The Twelfth is a two-day public holiday in the North, and businesses have long pushed for Sunday trading to be extended to cover it – a particularly pressing concern, given the current economic climate.

‘‘From the retailers’ point of view, it makes perfect sense,” Irvine said of Monday’s half-day opening. ‘‘We are feeling the downturn, and it’s really important to keep shops open as much as possible.

‘‘What we are doing is making sure people have the opportunity to enjoy themselves and spend a few pound before they go away – it’s a no-brainer, really.”
A stg£23,000 grant from the European Union’s Peace III fund is being used by Belfast City Centre Management for a range of including hiring dedicated street cleaners to follow the parade, ensuring that shops will open on time.

For the first time, Orangefest has a small marketing budget, and the notoriously publicity-shy Orange Order has launched a major PR offensive, with colourful banners erected across the city centre and promotional material distributed to homes and businesses.

City centre retailers have broadly supported the new Twelfth opening hours. James Rider, manager of HMV in Belfast’s Donegall Arcade, said that the impact could be comparable with St Patrick’s Day in the chain’s southern stores.

‘‘It’s a fantastic opportunity, and we are expecting to get a lot of footfall into the store,” he said. ‘‘It’s basically a festival, so it should be a great day for us to sell.”

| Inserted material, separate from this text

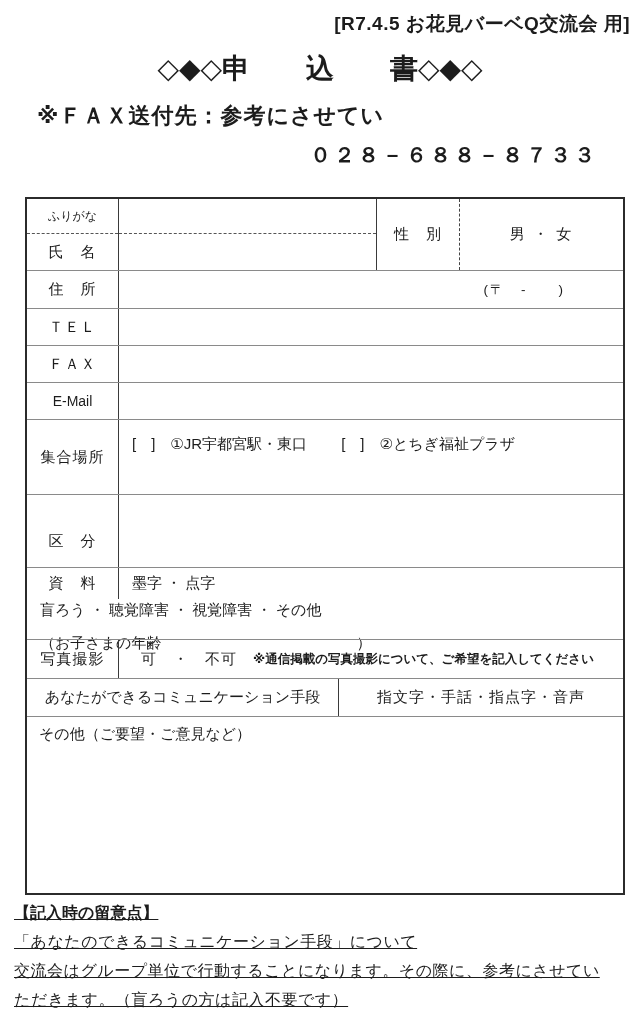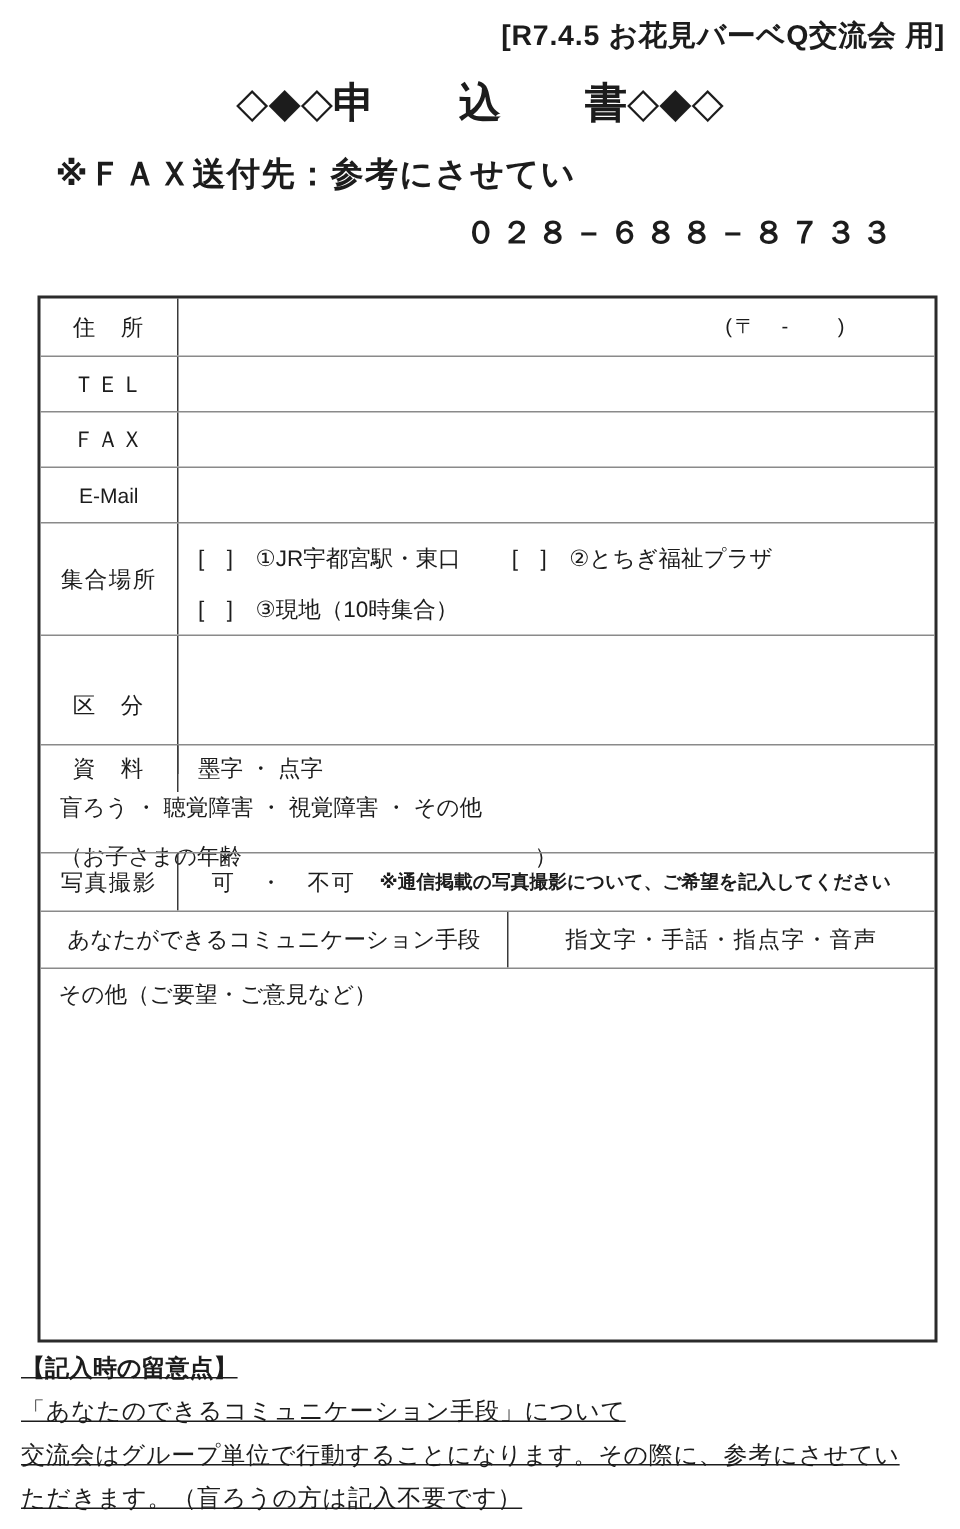"ふりがな" div.row { html: none -> <div> <div> <div>ふりがな</div> <div>氏 名</div> </div> <div> <div></div> <div></div> </div> <div>性 別</div> <div>男 ・ 女</div> </div> }
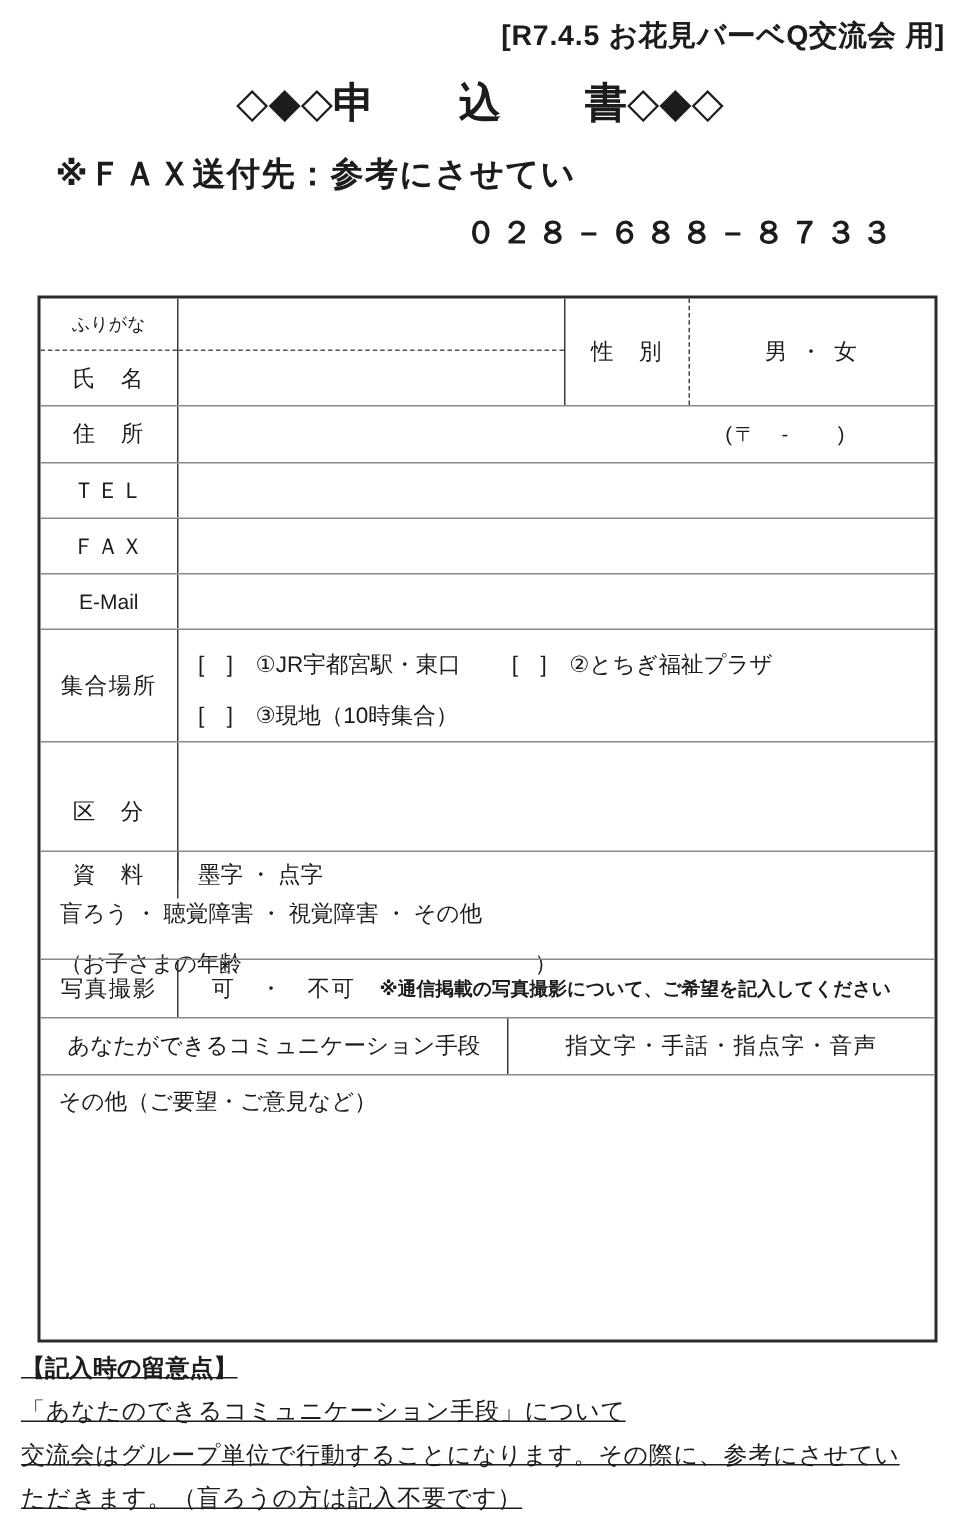"[ ] ③現地（10時集合）" div.meeting-line { html: <div> <span>[ ] ③現地（10時集合）</span> </div> -> none }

Rider said traders would benefit most if opening hours were extended to cover the times when the marchers were in the city, but the PSNI felt was still not viable. However, he welcomed the ‘‘normalisation of trading in the city centre’’.

‘‘This represents the reestablishment of a traditional holiday period, with lots of people coming into the city to enjoy the festivities,” he said. Whether or not tourists are actually travelling to Orangefest remains questionable.

According to Belfast Visitor and Convention Bureau, one of the event’s partners, the traditional dip in visitor numbers experienced in July – largely due to fears around personal safety during the marching season – has been reversed in the last five years.

In fact, Belfast’s hotel market records bed-night occupancies in excess of 80 per cent in the middle of July. However, a spokesman for the bureau said it remained too early to tell if tourists were coming to see the new Twelfth.

Irvine disagreed. ‘‘The Twelfth is the largest visitor number event in the calendar by a long shot,” he said. Last year, 7.1 million people visited Belfast, up from just half a million a decade ago. The organisers of Orangefest are keen to tap into this rapidly-expanding tourist market.

‘‘If people are here, wherever they are, we want them to come see it,” said Mawhinney. ‘‘We think we have a tourist product to be proud of.”

Since 2007, Orangefest has been working with Tourism Ireland and the Northern Ireland Tourist Board (NITB), and a spokesman for NITB highlighted of the importance of ‘‘developing the positive aspects of this event’’. Members of the Grand Orange Lodge have even participated in welcome host training, with two achieving NITB-registered trainer status.

The Twelfth of July is still a fraught time for many across the North, but realising the full economic potential for the event could have real benefits for all, according to the organisers.

‘‘This is just the start of the journey,” said Irvine. ‘‘We are not going to transform the Twelfth overnight, and there is still some resistance to the changes, but in the long run, there is tremendous scope to make this work for everyone.”